Por Nestor Peña
En dos o tres ocasiones llegaste, llegué y llegamos. Hasta ahí todo bien, sin razón la vida me dio la oportunidad y te deje ir.
Fueron dos o tres veces, tal vez menos, y tú, princesa americana, amable, tierna y tersa, tantas veces pensé en besarte, en hacerte el amor, pero jamás me atreví si quiera a tocarte una mano, porque eres buena y decente y mereces a un hombre bueno y decente, no como yo que soy un buen indecente.
Trataba de comportarme contigo y no hacia mis bromas misóginas, machistas y antisemitas, a pesar de ello te diste cuenta de mi humor negro y a lo mejor, te gustó. Aunque no seguías con las bromas, las entendías y en este mundo eso ya es ventaja.
Pocas veces te vi feliz, realmente feliz, eso era complicado de saber, siempre portabas una sonrisa sin importar las circunstancias, sin importar la muerte de tu hermana mayor; tu siempre sonreías. Sólo mostrabas tu cara formal cuando pensabas en Dios y la forma en mejorar el mundo que nos hizo y ese simple hecho te hace mejor persona que cualquier persona que conozco, pero si soy sincero, entre alcohólicos, drogadictos, prostitutas y proxenetas, cualquier persona es mejor persona de las que usualmente conozco.
Cuando salí de la pecera te encontré aun más preciosa. Me sentí como el paciente inglés o como Tomas encontrando a su Teresa. Nos vimos para comer y cenar varias veces, solos y acompañados. La última vez estábamos caminando en la madrugada por la avenida más grande del país y no te besé, ¡Carajo, no te besé! Perdí la oportunidad de besarte y tal vez de estar contigo. Después de ese día ya no contestabas mis llamadas y tus mensajes eran monosílabos de destrucción masiva.

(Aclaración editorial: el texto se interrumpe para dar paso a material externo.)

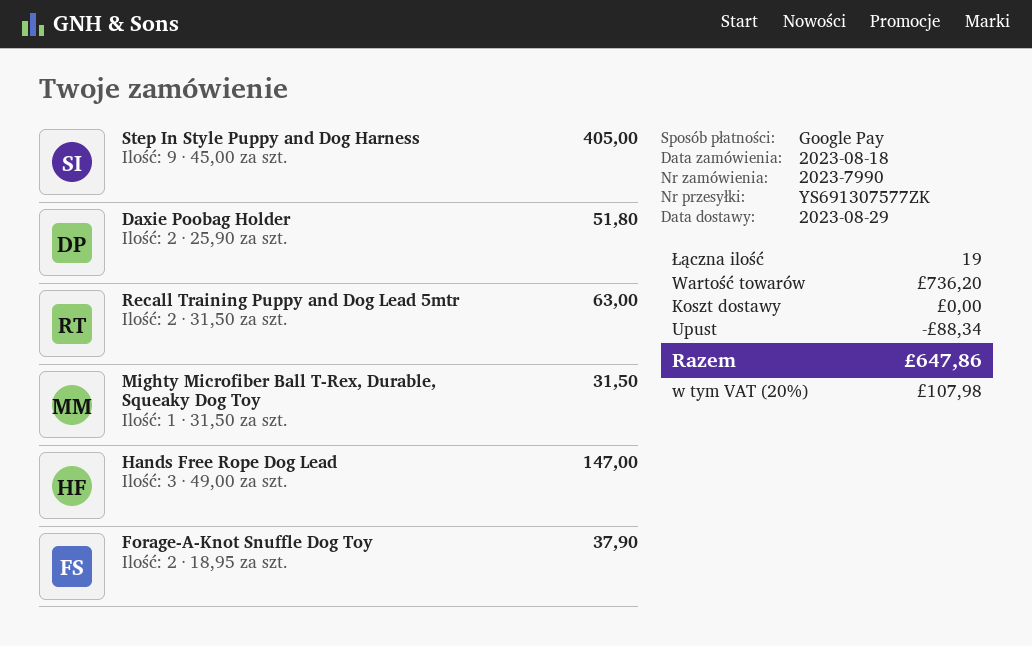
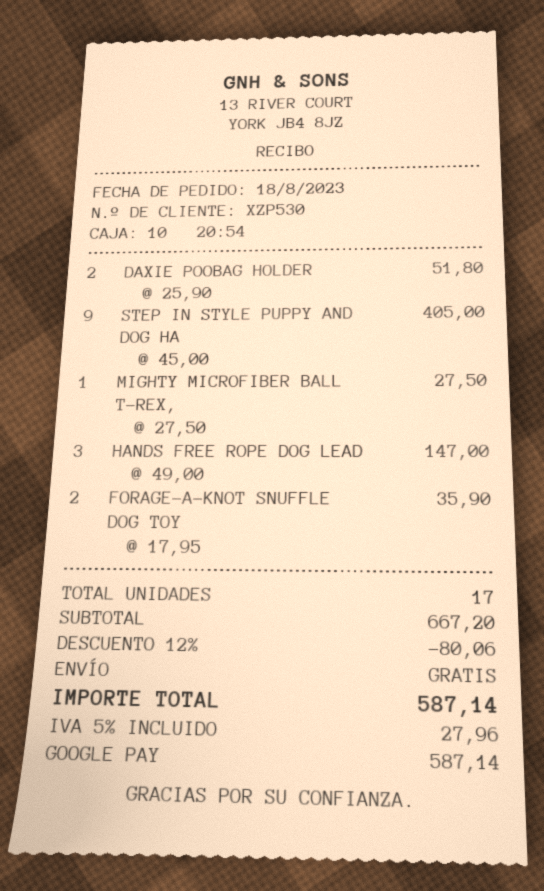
Recall Training Puppy and Dog Lead 5mtr: 2 x 31.50 = 63.00 -> none
Mighty Microfiber Ball T-Rex, Durable, Squeaky Dog Toy: 1 x 31.50 = 31.50 -> 1 x 27.50 = 27.50
Forage-A-Knot Snuffle Dog Toy: 2 x 18.95 = 37.90 -> 2 x 17.95 = 35.90
total quantity: 19 -> 17
subtotal: 736.20 -> 667.20
discount: 88.34 -> 80.06
tax: 20% = 107.98 -> 5% = 27.96
total: 647.86 -> 587.14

Deseaba verte, anhelaba ver tu sonrisa, ver la forma perfecta de tus dientes al reírte de una de mis bromas y pensabas que estaba loco. Quería ver tus hombros y manos delgadas, los cuales muchas veces aspiré a tocar, intoxicarme de tus dedos hasta la locura, el simple hecho de imaginarte acariciando mi cuerpo me volvió loco.
La desesperación inunda mi ser y solamente se me ocurre visitar a mis ex amigos, beber un par de botellas de tequila, drogarme y regresar a la pecera. Te encontraría en tu trabajo, sabía que te sentirías decepcionada de mí, pero no me importaba, eran tal mis ansias de verte una vez más. Y no me importó.
Llegué en la madrugada y no sé quien me atendió pero desperté a medio día esperando verte cruzar las puertas grises que separan a los recién ingresados de la administración, pero no te apareciste. En tu lugar, un desconocido realizaba tu trabajo y pregunté dónde estabas, dónde podías estar y la respuesta fue devastadora: renunciaste a la semana de que me dieron de alta la última vez que estuve aquí. En tantas ocasiones nos habíamos visto a charlar y nunca lo mencionaste. Me sentí devastado, pero no por tu omisión, sino por un terrible sentimiento de arrepentimiento que embargó a mi ya desgastado ser.
No me arrepiento de los días perdidos, ni de la vida desperdiciada, ni del dolor que provoqué a mis familiares, ni del dinero despilfarrado, ni de las drogas consumidas, ni de las putas bien pagadas, no me arrepiento de nada de eso, mi único arrepentimiento es no haberte besado aquella última noche en que te vi.